Однажды мне задали трудный вопрос:
– Но какое место занимает поэт среди созерцательных типов?
Я ответил просто:
– Согласно добру, которое он делает душам, Поэт занимает в мистике место некого смертного, но на самом деле эта привилегия слышания, большая, чем у обычного смертного, голосов, которые открывают нам Небо.
Это напомнило мне Святого Бернара10, который сказал, что люди, испытавшие возвышенную благодать, влияние экстаза или духовного брака, не могут снова спуститься в это состояние – поделиться им с нами, они приобретают, по меньшей мере, лишь способность – сообщаться в каких-то пределах восхитительным языком образов, вдохновленных ангелами. Это мнение Святого Бернара мне представляется истинным.
И когда я читаю Духовные Кантики, я не могу отказать себе в мысли, что в них проходят ангелы:
Цветы и изумруды,
Выбранные в течение свежих утр,
Мы заплетаем в гирлянды,
Которые заставила расцвести ваша любовь,
Связавшая единственный мой локон.
Этот единственный локон,
Вы видите развевающимся на моей шее,
Вы на него глядите,
Вас удержал он узницей11;
И один из глаз моих заставил вас страдать.
(Cantique sp. St. XXX и XXXI)
Как не найти в такой экспрессии отмеченности биологическоговида, выражающего помощь всему, что составляет самое прекрасное на земле, и нам подсказывается какая-то идея Неба, вдохновляющая в этой цели самую чувствительную лиру: лиру поэта-мистика? Листья и цветы, сияющие луга и вся символика драгоценных камней, самых милых животных приходят на помощь душе, жаждущей быть услышанной.
Можно ли сказать, что всякий мистик – это поэт?
Я храню намек на первичный смысл слова, того еще, какой использовала великая Тереза в пустыне без образов, где перед нею распростер крылья орел, она могла претендовать на это звание в самом высоком смысле. Но ни Святой Фома Аквинский, ни Винсент де Поль12, ни святая Тереза не вошли в поле зрение моего сюжета, несмотря на величественность своих ролей.

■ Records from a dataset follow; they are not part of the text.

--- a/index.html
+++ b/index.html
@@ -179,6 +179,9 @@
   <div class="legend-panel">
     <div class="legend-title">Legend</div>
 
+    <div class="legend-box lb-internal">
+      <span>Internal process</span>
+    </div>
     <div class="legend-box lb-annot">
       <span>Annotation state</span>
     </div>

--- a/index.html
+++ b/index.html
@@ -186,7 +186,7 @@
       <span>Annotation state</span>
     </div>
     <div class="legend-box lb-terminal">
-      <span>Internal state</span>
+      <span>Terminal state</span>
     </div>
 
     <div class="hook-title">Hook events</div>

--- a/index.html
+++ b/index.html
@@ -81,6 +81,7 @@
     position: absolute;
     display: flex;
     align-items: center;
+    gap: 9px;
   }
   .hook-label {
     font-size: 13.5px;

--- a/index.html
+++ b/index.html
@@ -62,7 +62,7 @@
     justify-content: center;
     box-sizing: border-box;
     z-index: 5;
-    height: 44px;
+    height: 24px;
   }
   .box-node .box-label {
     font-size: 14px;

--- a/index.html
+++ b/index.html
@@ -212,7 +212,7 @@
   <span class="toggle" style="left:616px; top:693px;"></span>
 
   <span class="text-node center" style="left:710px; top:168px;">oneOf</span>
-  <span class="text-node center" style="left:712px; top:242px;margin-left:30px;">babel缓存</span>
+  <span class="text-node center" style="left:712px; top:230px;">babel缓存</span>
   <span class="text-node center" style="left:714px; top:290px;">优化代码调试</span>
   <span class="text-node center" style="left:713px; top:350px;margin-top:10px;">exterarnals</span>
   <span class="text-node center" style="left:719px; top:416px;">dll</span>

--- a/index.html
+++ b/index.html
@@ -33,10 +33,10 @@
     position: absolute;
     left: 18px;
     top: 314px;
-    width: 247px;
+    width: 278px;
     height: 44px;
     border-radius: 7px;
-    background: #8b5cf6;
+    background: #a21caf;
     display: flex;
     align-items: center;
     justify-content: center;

Я заключаю, однако, что религиозный мистик, истинный мистик не обязательно поэт.
Но и обратное неточно, и я утверждаю смело, что во всяком истинном поэте, во всех поэтах, выражающих чистые мысли и чувства, есть мистика.
И даже если не мистика, однако чистота в части его дела остается накопленной для созерцания, и, если провести, к примеру, исследование разделения духовного добра и зла, это потребует иногда более достоверной проверки святости?